(Difference listings)
++++
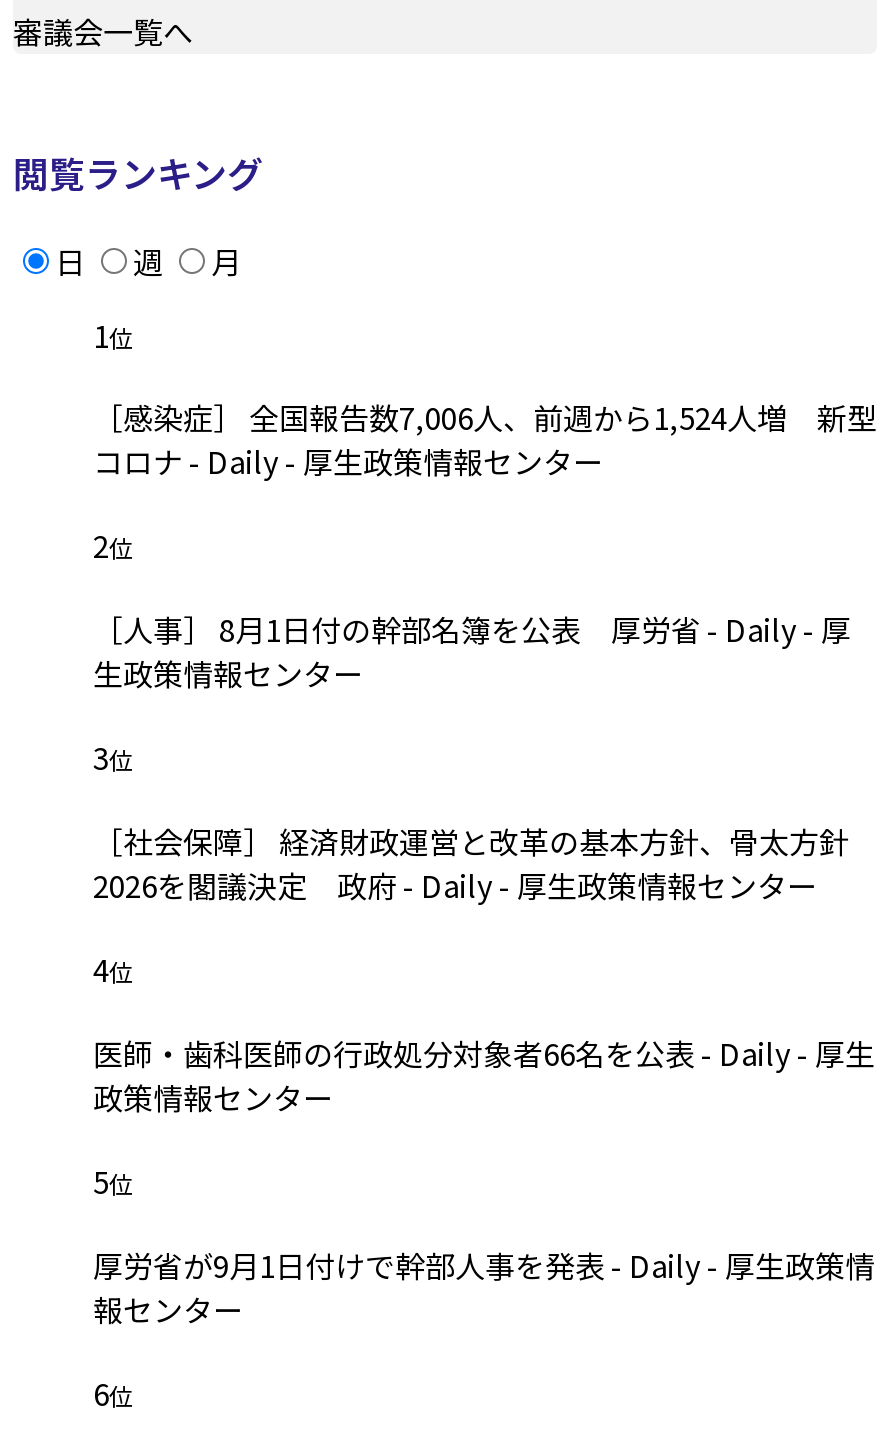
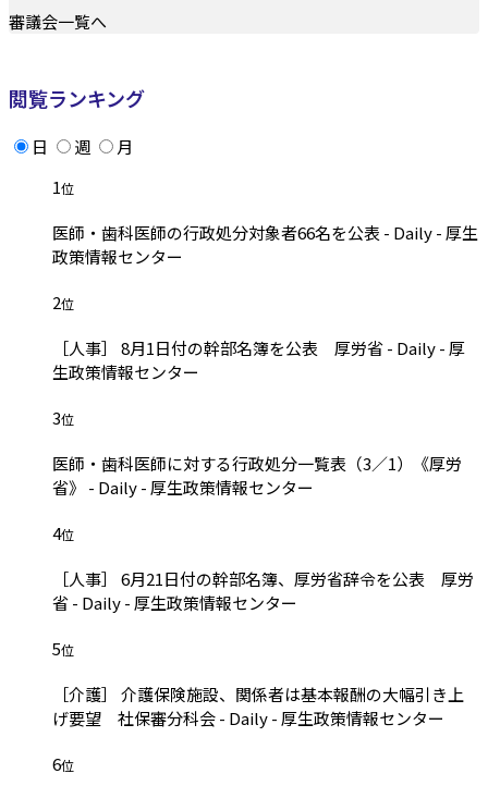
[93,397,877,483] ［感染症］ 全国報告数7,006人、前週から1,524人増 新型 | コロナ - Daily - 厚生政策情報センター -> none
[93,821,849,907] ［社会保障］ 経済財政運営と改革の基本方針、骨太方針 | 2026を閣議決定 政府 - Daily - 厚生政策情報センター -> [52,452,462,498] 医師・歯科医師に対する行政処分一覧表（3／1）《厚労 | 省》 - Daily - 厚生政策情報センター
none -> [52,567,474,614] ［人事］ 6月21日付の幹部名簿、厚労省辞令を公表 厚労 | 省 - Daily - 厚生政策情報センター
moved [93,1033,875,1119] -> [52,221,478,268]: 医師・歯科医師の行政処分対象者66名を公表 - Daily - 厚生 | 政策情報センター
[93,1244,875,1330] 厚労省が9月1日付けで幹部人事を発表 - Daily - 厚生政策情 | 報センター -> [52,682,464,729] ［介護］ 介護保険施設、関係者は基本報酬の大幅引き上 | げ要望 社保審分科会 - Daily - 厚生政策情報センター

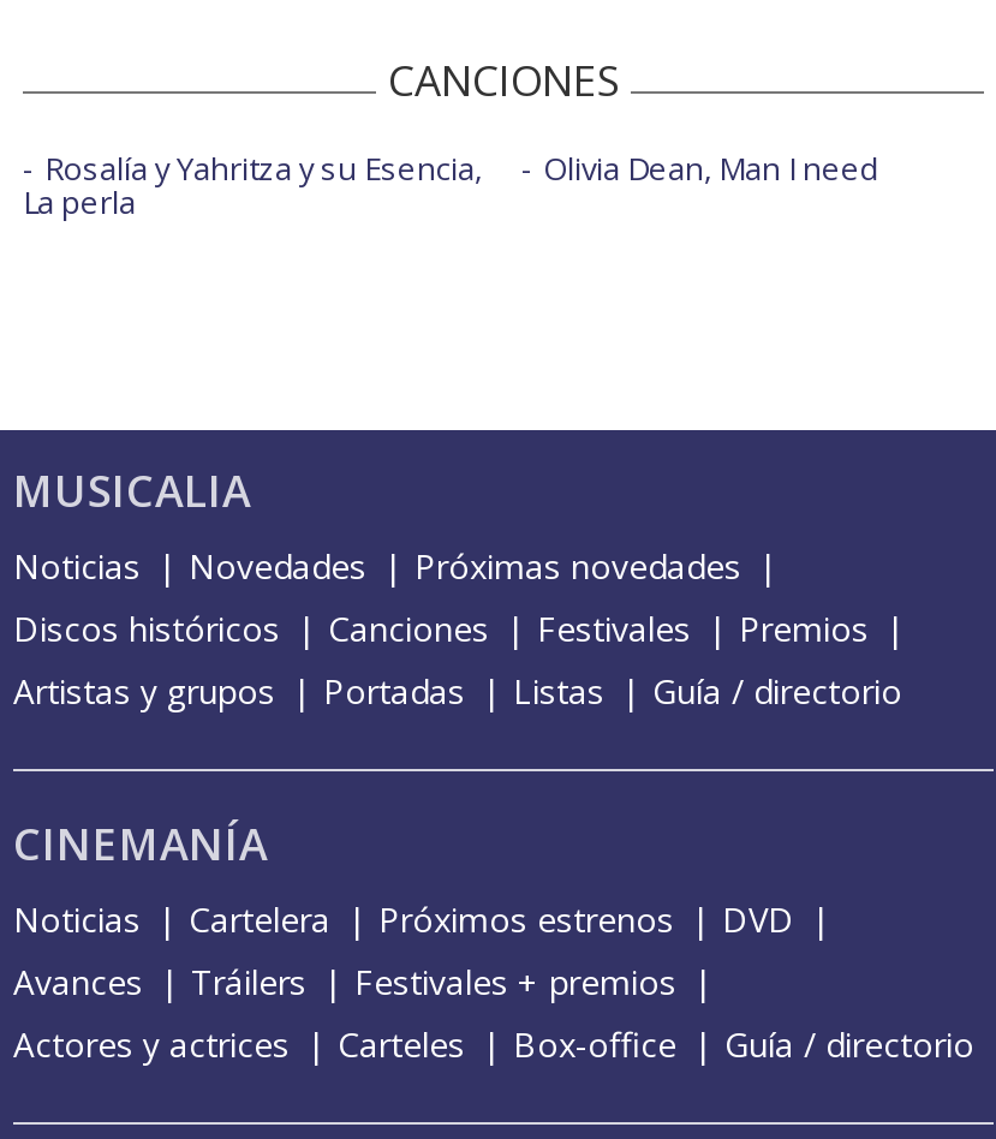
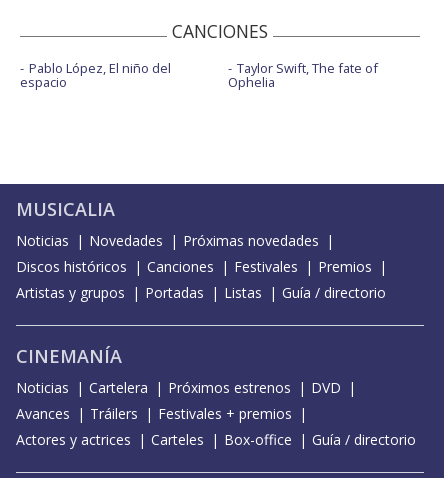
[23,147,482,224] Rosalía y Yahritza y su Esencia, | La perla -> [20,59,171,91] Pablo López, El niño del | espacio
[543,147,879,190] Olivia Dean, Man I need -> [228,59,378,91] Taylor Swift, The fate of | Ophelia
++++
-- Prompt --
With the pictures dropped, give every entry above again exactly.

-- Expected answer --
[93,397,877,483] ［感染症］ 全国報告数7,006人、前週から1,524人増 新型 | コロナ - Daily - 厚生政策情報センター -> none
[93,821,849,907] ［社会保障］ 経済財政運営と改革の基本方針、骨太方針 | 2026を閣議決定 政府 - Daily - 厚生政策情報センター -> [52,452,462,498] 医師・歯科医師に対する行政処分一覧表（3／1）《厚労 | 省》 - Daily - 厚生政策情報センター
none -> [52,567,474,614] ［人事］ 6月21日付の幹部名簿、厚労省辞令を公表 厚労 | 省 - Daily - 厚生政策情報センター
moved [93,1033,875,1119] -> [52,221,478,268]: 医師・歯科医師の行政処分対象者66名を公表 - Daily - 厚生 | 政策情報センター
[93,1244,875,1330] 厚労省が9月1日付けで幹部人事を発表 - Daily - 厚生政策情 | 報センター -> [52,682,464,729] ［介護］ 介護保険施設、関係者は基本報酬の大幅引き上 | げ要望 社保審分科会 - Daily - 厚生政策情報センター

[23,147,482,224] Rosalía y Yahritza y su Esencia, | La perla -> [20,59,171,91] Pablo López, El niño del | espacio
[543,147,879,190] Olivia Dean, Man I need -> [228,59,378,91] Taylor Swift, The fate of | Ophelia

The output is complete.